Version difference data
*** Begin section ***
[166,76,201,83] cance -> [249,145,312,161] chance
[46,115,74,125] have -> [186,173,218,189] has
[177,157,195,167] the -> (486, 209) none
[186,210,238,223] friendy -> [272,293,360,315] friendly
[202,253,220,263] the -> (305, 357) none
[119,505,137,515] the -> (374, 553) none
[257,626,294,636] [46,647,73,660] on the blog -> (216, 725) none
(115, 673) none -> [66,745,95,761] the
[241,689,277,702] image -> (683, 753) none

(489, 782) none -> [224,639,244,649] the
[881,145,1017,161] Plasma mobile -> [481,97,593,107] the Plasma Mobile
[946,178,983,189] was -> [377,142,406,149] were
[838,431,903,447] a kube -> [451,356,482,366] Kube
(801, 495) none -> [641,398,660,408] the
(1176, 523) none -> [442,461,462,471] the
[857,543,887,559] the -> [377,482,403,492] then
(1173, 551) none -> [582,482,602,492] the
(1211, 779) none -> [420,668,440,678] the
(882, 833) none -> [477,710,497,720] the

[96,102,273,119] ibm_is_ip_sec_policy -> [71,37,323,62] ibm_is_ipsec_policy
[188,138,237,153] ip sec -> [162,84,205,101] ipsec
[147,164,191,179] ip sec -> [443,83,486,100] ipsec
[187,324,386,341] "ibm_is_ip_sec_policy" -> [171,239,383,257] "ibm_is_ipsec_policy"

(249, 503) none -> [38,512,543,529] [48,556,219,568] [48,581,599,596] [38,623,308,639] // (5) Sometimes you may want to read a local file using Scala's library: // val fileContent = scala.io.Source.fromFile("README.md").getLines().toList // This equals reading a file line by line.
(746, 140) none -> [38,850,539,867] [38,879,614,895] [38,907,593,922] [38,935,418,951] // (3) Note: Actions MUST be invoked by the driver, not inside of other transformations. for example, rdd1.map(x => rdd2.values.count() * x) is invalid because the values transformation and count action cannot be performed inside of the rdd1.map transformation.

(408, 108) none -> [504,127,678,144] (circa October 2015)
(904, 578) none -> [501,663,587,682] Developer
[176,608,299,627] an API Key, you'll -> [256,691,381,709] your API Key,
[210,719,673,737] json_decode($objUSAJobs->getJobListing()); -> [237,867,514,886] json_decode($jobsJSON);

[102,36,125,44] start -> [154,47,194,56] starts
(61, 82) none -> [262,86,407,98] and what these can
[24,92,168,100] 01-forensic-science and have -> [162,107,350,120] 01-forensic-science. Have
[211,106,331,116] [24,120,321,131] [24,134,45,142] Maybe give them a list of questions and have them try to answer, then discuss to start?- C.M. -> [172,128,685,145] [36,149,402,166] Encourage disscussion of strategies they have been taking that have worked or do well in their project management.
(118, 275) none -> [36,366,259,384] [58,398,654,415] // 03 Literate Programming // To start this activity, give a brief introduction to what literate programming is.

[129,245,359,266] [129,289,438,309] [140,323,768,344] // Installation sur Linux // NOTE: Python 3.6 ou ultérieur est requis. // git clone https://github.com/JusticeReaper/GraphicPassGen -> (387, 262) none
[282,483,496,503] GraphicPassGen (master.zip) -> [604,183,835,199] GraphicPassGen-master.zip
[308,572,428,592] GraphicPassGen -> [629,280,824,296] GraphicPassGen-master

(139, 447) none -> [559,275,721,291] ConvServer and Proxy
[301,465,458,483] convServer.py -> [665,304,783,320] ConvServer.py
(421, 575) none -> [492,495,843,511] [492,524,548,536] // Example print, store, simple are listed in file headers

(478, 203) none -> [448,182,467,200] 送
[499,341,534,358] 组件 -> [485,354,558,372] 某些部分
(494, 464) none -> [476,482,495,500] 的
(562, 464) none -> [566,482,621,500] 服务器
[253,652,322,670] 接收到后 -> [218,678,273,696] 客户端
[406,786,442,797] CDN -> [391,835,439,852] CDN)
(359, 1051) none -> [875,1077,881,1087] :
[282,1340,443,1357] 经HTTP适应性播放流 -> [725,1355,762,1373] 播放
*** End section ***
◆ Instructions for the task
Copy from the entries only those lines that hold the word "GraphicPassGen".

◆ Solution to the exercise
[129,245,359,266] [129,289,438,309] [140,323,768,344] // Installation sur Linux // NOTE: Python 3.6 ou ultérieur est requis. // git clone https://github.com/JusticeReaper/GraphicPassGen -> (387, 262) none
[282,483,496,503] GraphicPassGen (master.zip) -> [604,183,835,199] GraphicPassGen-master.zip
[308,572,428,592] GraphicPassGen -> [629,280,824,296] GraphicPassGen-master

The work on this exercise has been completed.